With monthly Trade Deficits having reached $70 billion, $1 Trillion annual Current Account Deficits are on the horizon. It is worth noting that monthly Trade Deficits averaged about $30 billion during the peak of King Dollar supremacy back in early 2002. Since then, already enormous Current Account Deficits doubled, notwithstanding a nearly 30% decline in the dollar index. Predictably, the efficacy of dollar devaluation as initiator and promoter of global imbalance rectification (or even stabilization) was a complete dud in the face of extremely loose Financial Conditions. Instead of dollar weakness in any way impinging demand for U.S. securities, the unprecedented U.S. Credit boom was “monetized” by the ballooning holdings of foreign central banks.  The U.S. imported incredible amounts of goods and exported its Credit Bubble to the world.  Who would have thought back in 2002 that Chinese reserve holdings would expand $776 billion, or 366%, to approach $1 Trillion by October 2006? Not me.   

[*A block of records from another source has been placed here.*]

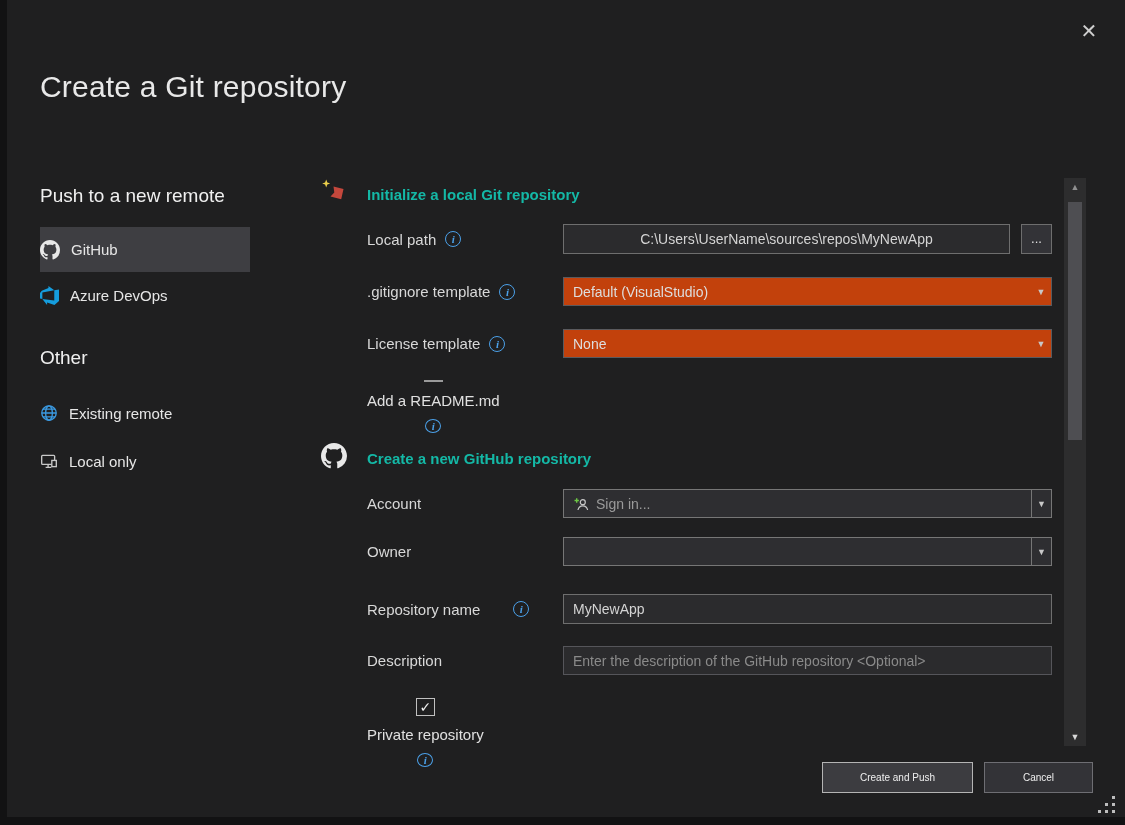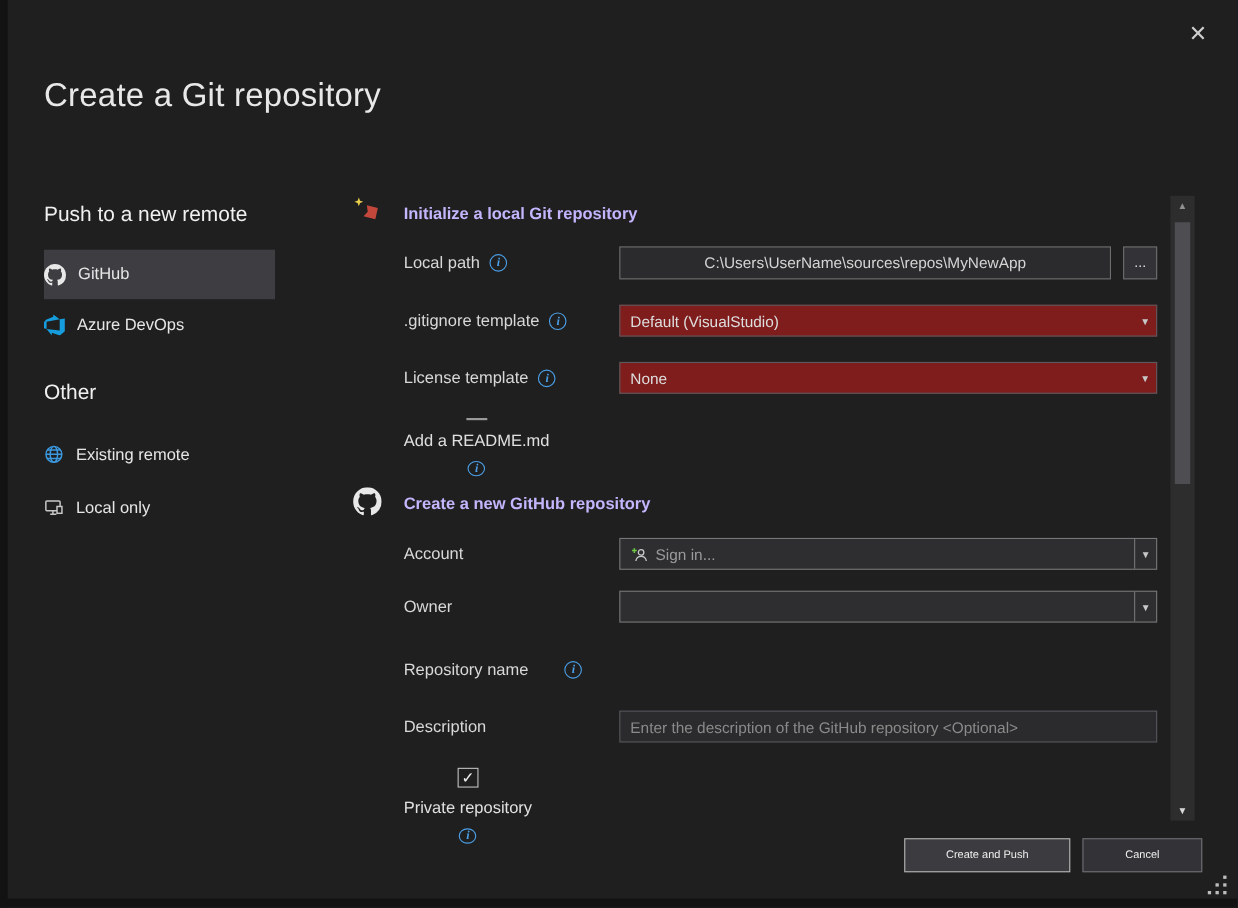--- a/index.html
+++ b/index.html
@@ -13,7 +13,7 @@
   .side-heading{position:absolute;left:40px;font-size:19px;color:#f0f0f0;}
   .side-item{position:absolute;left:40px;width:210px;display:flex;align-items:center;gap:11px;box-sizing:border-box;color:#e6e6e6;font-size:15px;cursor:default;}
   .side-item.selected{background:#3e3e42;}
-  .sec-heading{position:absolute;font-size:15px;font-weight:700;color:#c4b5fd;}
+  .sec-heading{position:absolute;font-size:15px;font-weight:700;color:#14b8a6;}
   .flabel{position:absolute;left:367px;display:flex;align-items:center;color:#d8d8d8;font-size:15px;}
   .info{display:inline-flex;align-items:center;justify-content:center;width:16px;height:16px;margin-left:9px;border:1px solid #4ba0e8;border-radius:50%;color:#4ba0e8;font-family:"Liberation Serif",serif;font-style:italic;font-weight:700;font-size:11px;box-sizing:border-box;}
   .tbox{position:absolute;background:#2b2b2d;border:1px solid #6e6e6e;color:#d4d4d4;font-family:"Liberation Sans",sans-serif;font-size:14px;padding:0 9px;box-sizing:border-box;outline:none;}

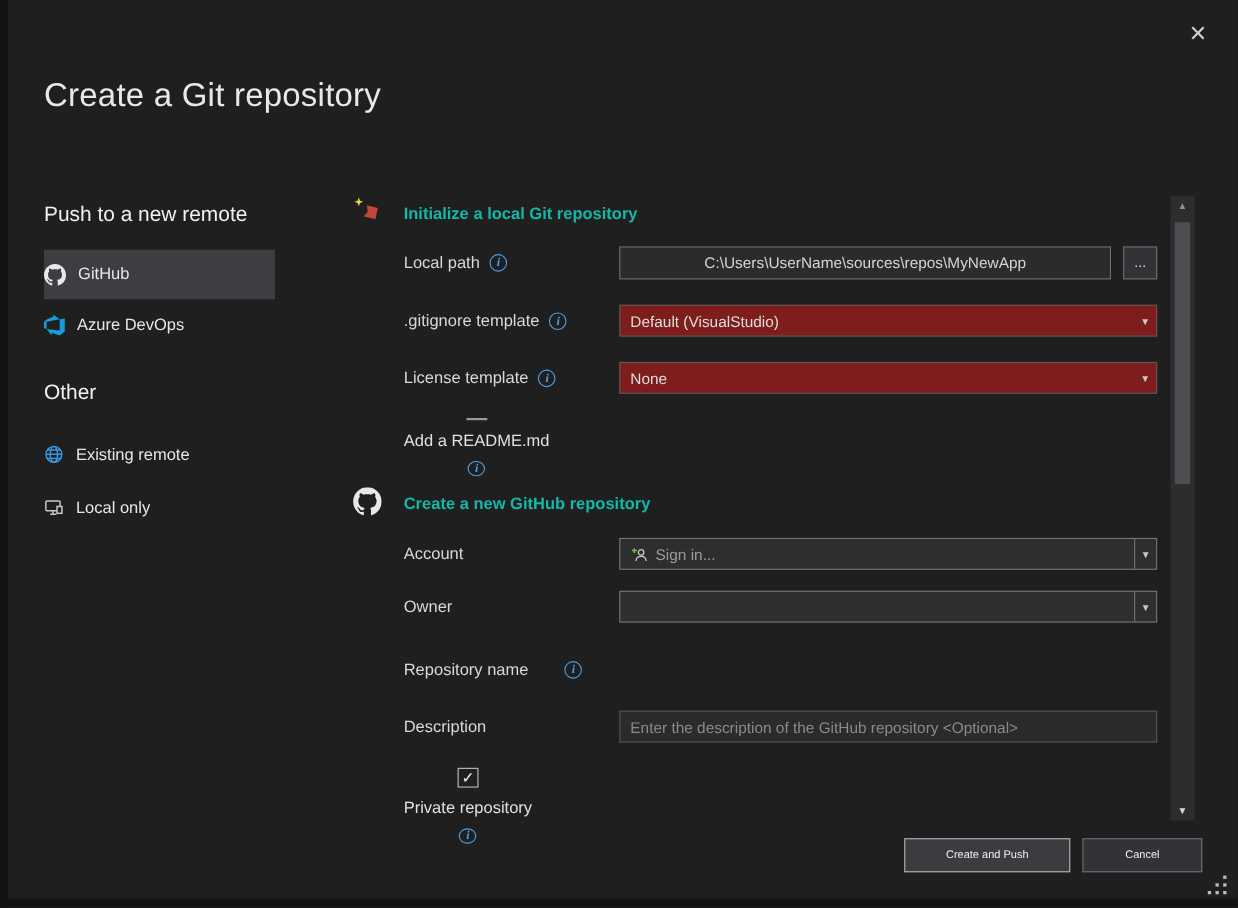--- a/index.html
+++ b/index.html
@@ -19,7 +19,7 @@
   .tbox{position:absolute;background:#2b2b2d;border:1px solid #6e6e6e;color:#d4d4d4;font-family:"Liberation Sans",sans-serif;font-size:14px;padding:0 9px;box-sizing:border-box;outline:none;}
   .tbox.dim{border-color:#55555a;}
   .tbox::placeholder{color:#8a8a8a;}
-  .combo{position:absolute;background:#7f1d1d;border:1px solid #5a5a5e;display:flex;align-items:center;box-sizing:border-box;cursor:default;}
+  .combo{position:absolute;background:#c2410c;border:1px solid #5a5a5e;display:flex;align-items:center;box-sizing:border-box;cursor:default;}
   .combo.lightb{border-color:#767676;background:#2e2e31;}
   .combo .value{flex:1;padding:0 9px;font-size:14px;color:#dedede;white-space:nowrap;overflow:hidden;display:flex;align-items:center;gap:7px;}
   .combo .value.ghost{color:#9a9a9a;}

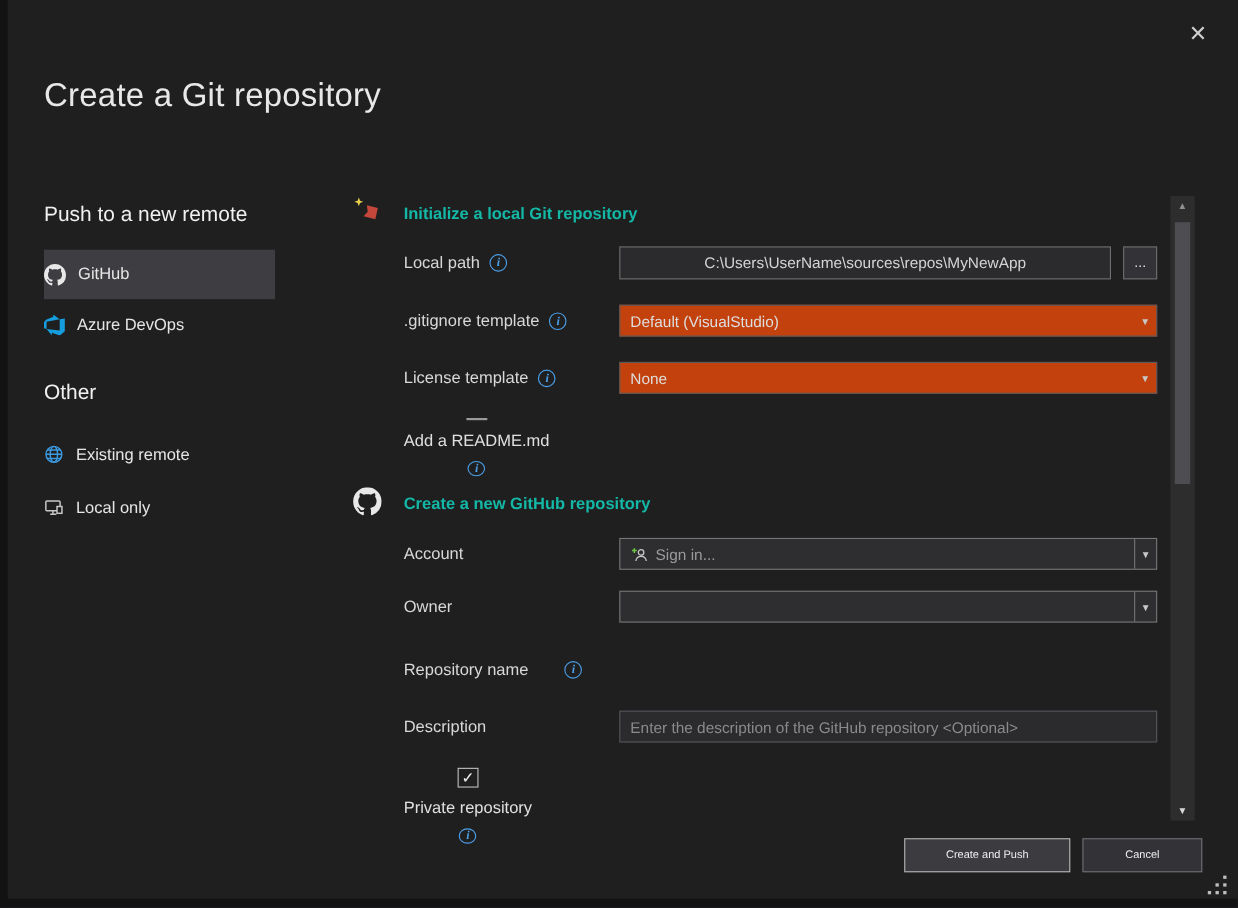--- a/index.html
+++ b/index.html
@@ -169,6 +169,7 @@
     <span>Repository name</span>
     <span class="info">i</span>
   </div>
+  <input class="tbox" style="left: 563px; top: 594px; width: 489px; height: 30px;" value="MyNewApp">
 
   <div class="flabel" style="top:646px;height:29px;">
     <span>Description</span>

The dilemma today is that the Chinese, Japanese, Asians, oil exporters, and global finance generally -- having accommodated U.S. excesses for years -- will at some point face a most arduous task of weaning our consumers and their manufacturers – and all financial systems - off of Ultra-Easty Global Credit and Liquidity ("Financial") Conditions. Are the Chinese willing to take reserves to $2 Trillion and then to $3 and $4 Trillion. How about the Japanese and Koreans? Russia and the oil exporters? 

The Chinese are certainly facing their own runaway boom. Attempts to cool lending and other excess have been repeatedly thwarted by an unrelenting torrent of hot “money” and investment finance inflows. Interestingly, their efforts to cool real estate speculation may finally be having some effect, although speculative impulses have now infected Chinese equities markets. Across the entire globe, loose Financial Conditions are fueling synchronized stock market Bubbles rarely experienced in history. Ultra-loose Financial Conditions in the U.S. and its Inflationary Manifestations (including Current Account Deficits) have unleashed Credit systems around the world.

And while consumers and securities markets are enjoying a respite from surging energy prices, I wouldn’t extrapolate today’s prices too far into the future. One only has to look at this week’s moves in wheat, corn, nickel, tin, lead, and orange juice for evidence of the Acute Inflationary Bias that continues to envelop the commodities market. Sure, there will be instances when perceived supply constraints fail to materialize and the speculators will be summarily beaten to a bloody pulp. But, as we saw again this week, supply shortages will incite spectacular price surges. In a world of basically unlimited finance and liquidity, how much is too much to pay for food, energy or important raw materials when there is not enough to go around? And I seriously doubt energy supply issues will not resurface, especially if the global economic boom surprises on the upside. Loose Global Financial Conditions seemingly guarantee as much. And I’ve run out of time this evening.